Select all lines in the records that include "class".

**Extracted information**
=== Section Start ===

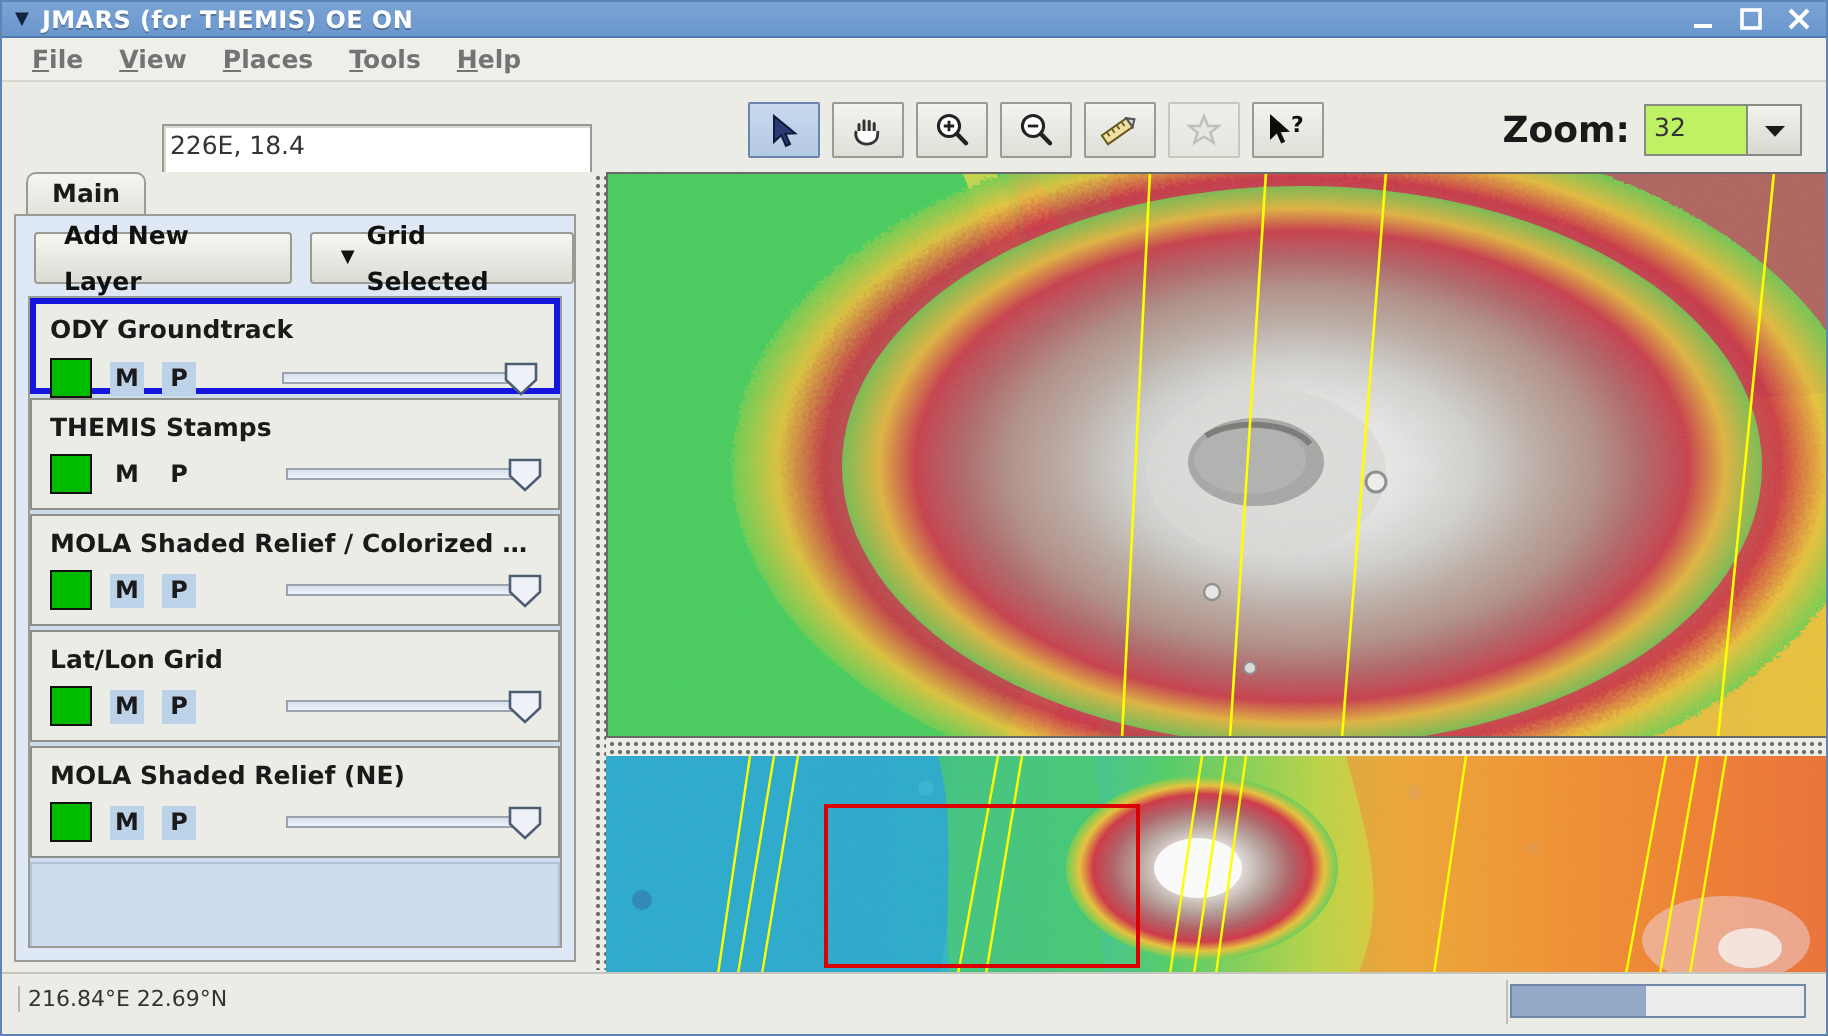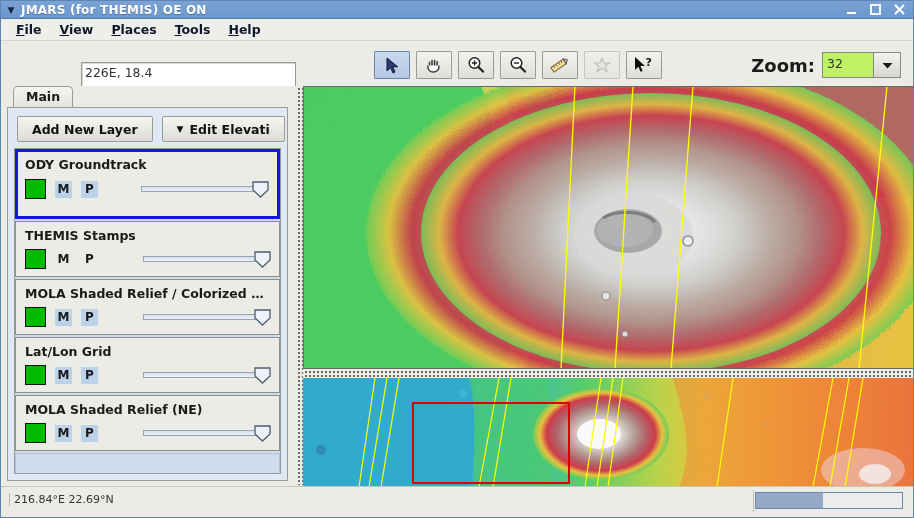--- a/index.html
+++ b/index.html
@@ -22,7 +22,7 @@
   
   .menubar{position:absolute;left:0;top:18px;width:912px;height:22px;background:#eeeeea;
            border-bottom:1px solid #d6d6cf;display:flex;align-items:center;padding-left:6px;box-sizing:border-box;}
-  .menu-item{padding:2px 9px;font-size:12.5px;font-weight:bold;color:#0f172a;cursor:default;text-align:center;}
+  .menu-item{padding:2px 9px;font-size:12.5px;font-weight:bold;color:#737373;cursor:default;text-align:center;}
   .menu-item u{text-decoration:underline;}
 
   

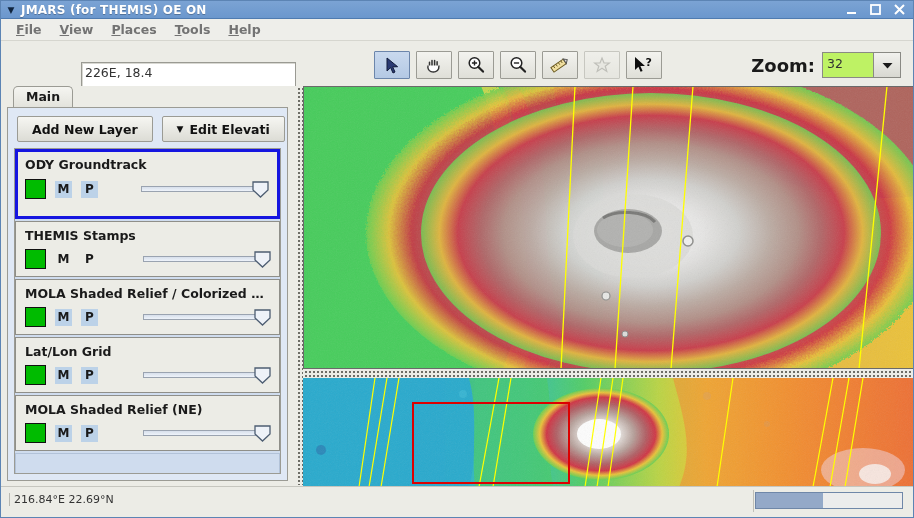--- a/index.html
+++ b/index.html
@@ -234,7 +234,7 @@
         </div>
         <div class="pbtn">
           <span class="caret">▼</span>
-          <span>Edit Elevati</span>
+          <span>Grid Selected</span>
         </div>
       </div>
 

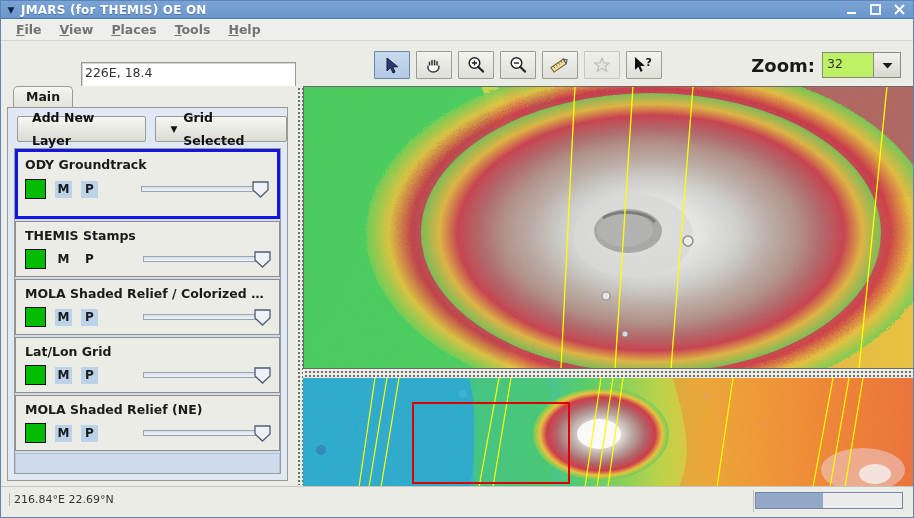--- a/index.html
+++ b/index.html
@@ -67,7 +67,7 @@
              background:#cfdcee;border:1px solid #9b9b94;overflow:hidden;}
   .layer{margin:0 0 2px 0;background:#ecece6;border:1px solid #8f8f89;height:56px;position:relative;
          box-sizing:border-box;}
-  .layer.selected{border:3px solid #1515e0;height:70px;}
+  .layer.selected{border:3px solid #1515e0;height:48px;}
   .layer-name{position:absolute;left:9px;top:6px;font-size:12.5px;font-weight:bold;color:#1a1a1a;
               white-space:nowrap;overflow:hidden;text-overflow:ellipsis;right:8px;}
   .layer.selected .layer-name{left:7px;top:5px;}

=== Section End ===

**Exercise solution**
         <div class="pbtn">
           <span class="caret">▼</span>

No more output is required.